Hicks rubbed his hands together. “Well, then!”
“Not that there’s any money in it for you, you understand.”
“The story of my life,” Hicks said with a sigh. “And this young fellow must be the renowned Professor Oliver, whose monograph on exhuming skeletal remains has been my bible on the subject for many years.”
“Thank you,” said a flattered Gideon. “Actually, it was more Walter Birkby’s monograph than mine. I was the junior author on that one.”
“Modest too. Very becoming. Come in, gentlemen.”
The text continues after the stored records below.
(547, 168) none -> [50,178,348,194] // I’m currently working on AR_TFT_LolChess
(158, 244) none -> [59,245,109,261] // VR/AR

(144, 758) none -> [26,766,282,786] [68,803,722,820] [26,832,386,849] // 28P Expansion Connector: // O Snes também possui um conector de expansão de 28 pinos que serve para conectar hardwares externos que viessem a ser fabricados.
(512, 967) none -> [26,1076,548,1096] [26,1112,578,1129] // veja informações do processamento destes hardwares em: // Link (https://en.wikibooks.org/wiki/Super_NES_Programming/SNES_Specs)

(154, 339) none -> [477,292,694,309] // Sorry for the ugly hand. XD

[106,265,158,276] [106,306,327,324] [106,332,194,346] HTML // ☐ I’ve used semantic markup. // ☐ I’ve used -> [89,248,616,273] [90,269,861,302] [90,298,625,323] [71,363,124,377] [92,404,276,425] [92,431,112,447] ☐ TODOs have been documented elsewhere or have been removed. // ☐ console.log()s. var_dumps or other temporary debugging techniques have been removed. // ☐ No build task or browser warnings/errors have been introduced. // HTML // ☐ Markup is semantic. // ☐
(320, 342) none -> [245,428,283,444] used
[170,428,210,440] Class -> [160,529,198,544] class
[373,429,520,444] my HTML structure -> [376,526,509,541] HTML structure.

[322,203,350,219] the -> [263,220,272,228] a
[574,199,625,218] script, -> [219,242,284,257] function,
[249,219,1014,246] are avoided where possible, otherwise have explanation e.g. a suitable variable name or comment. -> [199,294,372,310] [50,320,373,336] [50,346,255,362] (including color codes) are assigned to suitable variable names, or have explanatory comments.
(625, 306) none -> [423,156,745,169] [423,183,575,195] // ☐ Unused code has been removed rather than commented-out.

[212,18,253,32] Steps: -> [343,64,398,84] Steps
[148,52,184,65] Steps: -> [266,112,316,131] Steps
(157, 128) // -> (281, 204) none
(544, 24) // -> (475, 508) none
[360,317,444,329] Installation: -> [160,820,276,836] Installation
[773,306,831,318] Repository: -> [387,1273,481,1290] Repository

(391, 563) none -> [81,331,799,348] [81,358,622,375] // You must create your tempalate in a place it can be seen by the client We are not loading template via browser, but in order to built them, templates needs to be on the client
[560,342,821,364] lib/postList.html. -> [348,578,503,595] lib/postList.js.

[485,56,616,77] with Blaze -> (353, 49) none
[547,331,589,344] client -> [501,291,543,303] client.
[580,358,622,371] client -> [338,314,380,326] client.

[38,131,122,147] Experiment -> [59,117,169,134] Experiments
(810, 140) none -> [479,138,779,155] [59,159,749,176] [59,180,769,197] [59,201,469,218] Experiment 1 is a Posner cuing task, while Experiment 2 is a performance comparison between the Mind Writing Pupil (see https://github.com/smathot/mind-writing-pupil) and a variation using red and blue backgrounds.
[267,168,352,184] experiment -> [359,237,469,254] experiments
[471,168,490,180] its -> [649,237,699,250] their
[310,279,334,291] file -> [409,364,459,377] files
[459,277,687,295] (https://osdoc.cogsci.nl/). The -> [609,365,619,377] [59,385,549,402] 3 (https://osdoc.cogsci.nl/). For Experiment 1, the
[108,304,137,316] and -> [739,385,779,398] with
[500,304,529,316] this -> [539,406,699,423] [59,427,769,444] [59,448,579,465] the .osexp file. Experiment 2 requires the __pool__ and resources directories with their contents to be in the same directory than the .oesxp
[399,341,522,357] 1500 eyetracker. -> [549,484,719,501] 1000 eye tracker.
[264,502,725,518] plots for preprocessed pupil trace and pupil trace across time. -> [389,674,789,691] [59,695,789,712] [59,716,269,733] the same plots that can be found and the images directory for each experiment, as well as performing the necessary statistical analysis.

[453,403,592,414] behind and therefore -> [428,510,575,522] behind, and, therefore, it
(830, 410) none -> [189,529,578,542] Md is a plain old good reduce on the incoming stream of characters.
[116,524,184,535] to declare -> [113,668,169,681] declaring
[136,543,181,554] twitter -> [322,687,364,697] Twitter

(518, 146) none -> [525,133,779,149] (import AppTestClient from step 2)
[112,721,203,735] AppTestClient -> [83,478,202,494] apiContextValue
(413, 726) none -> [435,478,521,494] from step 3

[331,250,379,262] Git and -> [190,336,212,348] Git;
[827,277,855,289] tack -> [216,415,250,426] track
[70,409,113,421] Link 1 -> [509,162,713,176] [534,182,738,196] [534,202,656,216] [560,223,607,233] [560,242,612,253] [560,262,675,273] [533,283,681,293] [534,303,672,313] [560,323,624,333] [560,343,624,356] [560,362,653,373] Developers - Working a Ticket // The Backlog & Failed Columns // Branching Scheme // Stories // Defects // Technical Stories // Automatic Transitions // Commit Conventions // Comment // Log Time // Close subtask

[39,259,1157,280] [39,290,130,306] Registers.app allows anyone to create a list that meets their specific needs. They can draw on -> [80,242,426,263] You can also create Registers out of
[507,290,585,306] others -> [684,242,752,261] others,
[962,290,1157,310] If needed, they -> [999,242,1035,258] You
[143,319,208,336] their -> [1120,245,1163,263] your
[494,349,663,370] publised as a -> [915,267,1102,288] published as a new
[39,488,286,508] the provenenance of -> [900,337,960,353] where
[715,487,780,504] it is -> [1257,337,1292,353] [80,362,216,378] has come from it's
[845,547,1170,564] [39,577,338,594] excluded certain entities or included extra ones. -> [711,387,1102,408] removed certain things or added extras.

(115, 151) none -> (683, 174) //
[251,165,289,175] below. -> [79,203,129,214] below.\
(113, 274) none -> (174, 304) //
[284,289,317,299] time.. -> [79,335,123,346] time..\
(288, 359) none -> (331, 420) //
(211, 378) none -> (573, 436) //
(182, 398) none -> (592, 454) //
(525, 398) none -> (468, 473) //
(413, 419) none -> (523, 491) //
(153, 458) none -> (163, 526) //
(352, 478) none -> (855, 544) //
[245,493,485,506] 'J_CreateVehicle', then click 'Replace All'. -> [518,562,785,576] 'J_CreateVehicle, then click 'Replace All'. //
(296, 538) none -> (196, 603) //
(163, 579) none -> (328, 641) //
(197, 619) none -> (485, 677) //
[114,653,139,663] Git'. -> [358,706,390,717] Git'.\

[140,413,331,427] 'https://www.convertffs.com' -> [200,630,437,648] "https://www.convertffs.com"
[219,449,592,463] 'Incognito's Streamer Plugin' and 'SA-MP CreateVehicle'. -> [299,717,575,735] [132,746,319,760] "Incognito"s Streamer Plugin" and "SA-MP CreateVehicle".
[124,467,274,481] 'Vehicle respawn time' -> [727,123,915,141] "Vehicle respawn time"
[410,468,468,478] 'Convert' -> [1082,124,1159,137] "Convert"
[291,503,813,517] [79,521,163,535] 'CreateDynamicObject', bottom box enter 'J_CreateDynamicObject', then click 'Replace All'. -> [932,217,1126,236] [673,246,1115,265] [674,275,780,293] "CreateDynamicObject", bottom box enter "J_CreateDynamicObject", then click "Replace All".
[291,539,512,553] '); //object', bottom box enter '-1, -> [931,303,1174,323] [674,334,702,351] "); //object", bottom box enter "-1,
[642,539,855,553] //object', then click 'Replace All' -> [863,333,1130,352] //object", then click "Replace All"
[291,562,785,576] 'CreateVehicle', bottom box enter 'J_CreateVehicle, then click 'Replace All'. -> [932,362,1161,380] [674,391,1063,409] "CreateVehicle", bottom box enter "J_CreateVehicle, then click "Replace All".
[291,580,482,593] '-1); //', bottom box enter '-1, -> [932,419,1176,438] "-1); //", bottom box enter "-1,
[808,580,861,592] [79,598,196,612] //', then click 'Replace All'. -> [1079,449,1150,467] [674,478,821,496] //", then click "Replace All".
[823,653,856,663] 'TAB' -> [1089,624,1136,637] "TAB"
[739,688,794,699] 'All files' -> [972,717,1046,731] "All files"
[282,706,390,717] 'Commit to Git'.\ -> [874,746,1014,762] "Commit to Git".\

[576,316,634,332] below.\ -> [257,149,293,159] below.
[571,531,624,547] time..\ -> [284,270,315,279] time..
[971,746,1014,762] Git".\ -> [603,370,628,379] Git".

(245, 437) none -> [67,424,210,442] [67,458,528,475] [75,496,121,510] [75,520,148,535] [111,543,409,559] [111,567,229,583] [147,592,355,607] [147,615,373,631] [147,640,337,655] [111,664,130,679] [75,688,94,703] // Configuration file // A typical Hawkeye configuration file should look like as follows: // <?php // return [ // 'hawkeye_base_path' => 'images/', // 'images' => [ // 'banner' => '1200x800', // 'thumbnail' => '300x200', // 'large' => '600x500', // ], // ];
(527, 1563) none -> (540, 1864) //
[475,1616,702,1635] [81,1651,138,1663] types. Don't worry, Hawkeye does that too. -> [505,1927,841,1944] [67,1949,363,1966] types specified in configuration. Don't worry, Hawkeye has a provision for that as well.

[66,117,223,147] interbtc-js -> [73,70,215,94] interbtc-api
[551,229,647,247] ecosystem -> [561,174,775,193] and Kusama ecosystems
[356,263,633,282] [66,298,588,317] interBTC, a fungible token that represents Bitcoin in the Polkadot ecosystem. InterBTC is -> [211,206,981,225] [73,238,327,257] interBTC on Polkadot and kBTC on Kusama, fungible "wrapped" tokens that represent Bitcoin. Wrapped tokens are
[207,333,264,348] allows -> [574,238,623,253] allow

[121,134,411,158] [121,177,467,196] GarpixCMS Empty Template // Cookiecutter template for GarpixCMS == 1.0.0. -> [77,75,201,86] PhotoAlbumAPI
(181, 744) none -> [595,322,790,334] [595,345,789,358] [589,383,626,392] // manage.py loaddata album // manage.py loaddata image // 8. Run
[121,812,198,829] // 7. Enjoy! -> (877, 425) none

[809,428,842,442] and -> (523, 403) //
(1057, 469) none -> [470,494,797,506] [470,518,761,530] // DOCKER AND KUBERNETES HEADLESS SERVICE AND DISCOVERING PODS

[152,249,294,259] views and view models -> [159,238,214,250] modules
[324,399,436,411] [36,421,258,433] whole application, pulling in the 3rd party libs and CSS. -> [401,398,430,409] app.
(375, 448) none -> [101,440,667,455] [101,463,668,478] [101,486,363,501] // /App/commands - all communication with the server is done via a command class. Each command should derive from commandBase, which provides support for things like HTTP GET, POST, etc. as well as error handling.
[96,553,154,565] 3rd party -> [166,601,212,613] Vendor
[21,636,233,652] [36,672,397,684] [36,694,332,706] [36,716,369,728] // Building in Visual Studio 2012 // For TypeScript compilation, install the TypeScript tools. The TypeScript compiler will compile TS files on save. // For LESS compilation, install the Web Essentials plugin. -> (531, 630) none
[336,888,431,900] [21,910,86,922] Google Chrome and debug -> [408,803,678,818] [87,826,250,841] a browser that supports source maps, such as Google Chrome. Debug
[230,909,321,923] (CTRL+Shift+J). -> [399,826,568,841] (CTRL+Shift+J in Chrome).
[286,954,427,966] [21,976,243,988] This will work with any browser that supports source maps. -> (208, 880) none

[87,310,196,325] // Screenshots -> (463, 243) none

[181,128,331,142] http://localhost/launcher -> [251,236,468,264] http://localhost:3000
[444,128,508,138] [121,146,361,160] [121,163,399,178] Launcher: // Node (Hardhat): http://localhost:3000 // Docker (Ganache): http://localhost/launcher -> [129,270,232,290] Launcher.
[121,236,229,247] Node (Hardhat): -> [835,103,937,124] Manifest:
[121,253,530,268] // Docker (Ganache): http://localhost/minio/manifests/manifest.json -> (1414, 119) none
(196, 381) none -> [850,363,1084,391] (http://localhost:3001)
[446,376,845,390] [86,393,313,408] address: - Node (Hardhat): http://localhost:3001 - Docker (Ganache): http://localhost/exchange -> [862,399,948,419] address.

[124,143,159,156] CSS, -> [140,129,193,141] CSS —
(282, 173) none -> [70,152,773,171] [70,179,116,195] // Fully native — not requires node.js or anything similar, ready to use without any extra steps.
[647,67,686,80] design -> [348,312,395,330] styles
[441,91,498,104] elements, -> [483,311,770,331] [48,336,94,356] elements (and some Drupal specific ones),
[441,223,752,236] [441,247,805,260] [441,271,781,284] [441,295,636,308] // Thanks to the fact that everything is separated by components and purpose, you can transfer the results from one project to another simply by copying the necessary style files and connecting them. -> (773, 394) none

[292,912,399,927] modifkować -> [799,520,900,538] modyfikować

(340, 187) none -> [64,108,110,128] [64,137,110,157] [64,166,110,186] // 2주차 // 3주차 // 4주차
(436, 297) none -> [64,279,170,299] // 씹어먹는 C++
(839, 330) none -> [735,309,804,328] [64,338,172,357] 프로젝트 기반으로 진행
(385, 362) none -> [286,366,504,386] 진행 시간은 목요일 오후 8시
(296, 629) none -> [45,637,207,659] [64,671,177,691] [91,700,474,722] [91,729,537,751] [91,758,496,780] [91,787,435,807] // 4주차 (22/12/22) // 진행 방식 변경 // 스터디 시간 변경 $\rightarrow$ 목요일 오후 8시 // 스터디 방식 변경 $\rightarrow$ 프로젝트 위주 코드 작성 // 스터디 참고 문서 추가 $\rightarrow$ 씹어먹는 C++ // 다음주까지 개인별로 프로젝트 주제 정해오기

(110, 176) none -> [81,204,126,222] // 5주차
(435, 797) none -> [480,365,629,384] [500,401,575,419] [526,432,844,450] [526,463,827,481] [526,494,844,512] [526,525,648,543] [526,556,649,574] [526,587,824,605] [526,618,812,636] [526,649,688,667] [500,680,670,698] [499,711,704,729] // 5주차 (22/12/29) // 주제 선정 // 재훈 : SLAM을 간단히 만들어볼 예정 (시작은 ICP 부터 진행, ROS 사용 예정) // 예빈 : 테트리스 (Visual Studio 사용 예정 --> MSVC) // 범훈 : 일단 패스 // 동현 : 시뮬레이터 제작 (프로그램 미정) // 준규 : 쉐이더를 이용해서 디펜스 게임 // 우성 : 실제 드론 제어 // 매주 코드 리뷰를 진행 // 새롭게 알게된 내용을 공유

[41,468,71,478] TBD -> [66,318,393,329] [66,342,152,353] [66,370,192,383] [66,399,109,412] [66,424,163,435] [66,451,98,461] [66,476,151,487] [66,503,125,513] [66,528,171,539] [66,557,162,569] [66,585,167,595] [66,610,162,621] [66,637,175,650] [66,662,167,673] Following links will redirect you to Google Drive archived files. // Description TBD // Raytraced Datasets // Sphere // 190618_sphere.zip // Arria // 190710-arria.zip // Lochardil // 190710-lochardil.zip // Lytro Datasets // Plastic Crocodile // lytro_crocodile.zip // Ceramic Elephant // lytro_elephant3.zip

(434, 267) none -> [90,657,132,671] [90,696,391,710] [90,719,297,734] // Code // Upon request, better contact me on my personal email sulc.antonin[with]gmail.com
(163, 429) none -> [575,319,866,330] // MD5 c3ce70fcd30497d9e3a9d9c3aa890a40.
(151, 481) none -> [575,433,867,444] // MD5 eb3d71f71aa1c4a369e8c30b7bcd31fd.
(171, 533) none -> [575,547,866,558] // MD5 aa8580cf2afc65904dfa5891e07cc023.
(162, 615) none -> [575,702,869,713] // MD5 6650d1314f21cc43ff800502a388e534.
He unclicked the baby gate-the dogs stirred, but didn’t dash for the opening-and let the two of them in, and men and dogs followed him in a line down a hallway to a comfortable but undistinguished linoleum-floored living room with a matched set of 1960’s-style department store furniture. Hicks sat Gideon and Clapper on the sofa and, without asking, went to get them tea, while the dogs, each apparently with its preferred place, clambered into the seats or onto the arms of the chairs. Some curled themselves like cats over the chair backs. The Great Dane laid himself down, Sphinxlike, in front of the fireplace.
When Hicks had returned with the tea things on a tray and had squeezed himself into an armchair between three look-alike black spaniels, two of which clambered into his lap, Clapper briefly laid out the facts.
“One of those little cove beaches up north, eh?” Hicks said. “Those would be, what, a hundred, a hundred-and-fifty yards wide?”
“Something like that,” Clapper said. “No wider, anyway. Want to have a go?”
Hicks dug the bit of his pipe against his cheek. “Well, sand isn’t the easiest medium in the world, you know. It’s too porous, you see, too many ways for the scent to escape. You get a huge scent pool, and the dog has to work extremely hard to pinpoint. And then, of course, sand is notorious for shifting, so there’s the added problem of… mm…” The pipe bit went back in his mouth. Absently, he stroked the ears of one of the spaniels on his lap.
“You don’t think it can be done?” Clapper asked, his disappointment showing. Gideon imagined his own was showing too.
Out came the pipe. “Body’s been there a good five years, you say?”
“Probably less,” Gideon said. “More than one, though.”
Hicks pondered. “Well, that might be stretching things a bit, but yes, why not? We can certainly have a look-see. The dog will enjoy a run on the beach, in any case. What say we do it tomorrow morning?”
Gideon and Clapper readily agreed.
“Good-o.” Hicks thrust the pipe back into his mouth and got to his feet, spilling dogs onto the floor. “These you see are all guests and house pets. My old working dogs prefer living outside. Come and meet them.”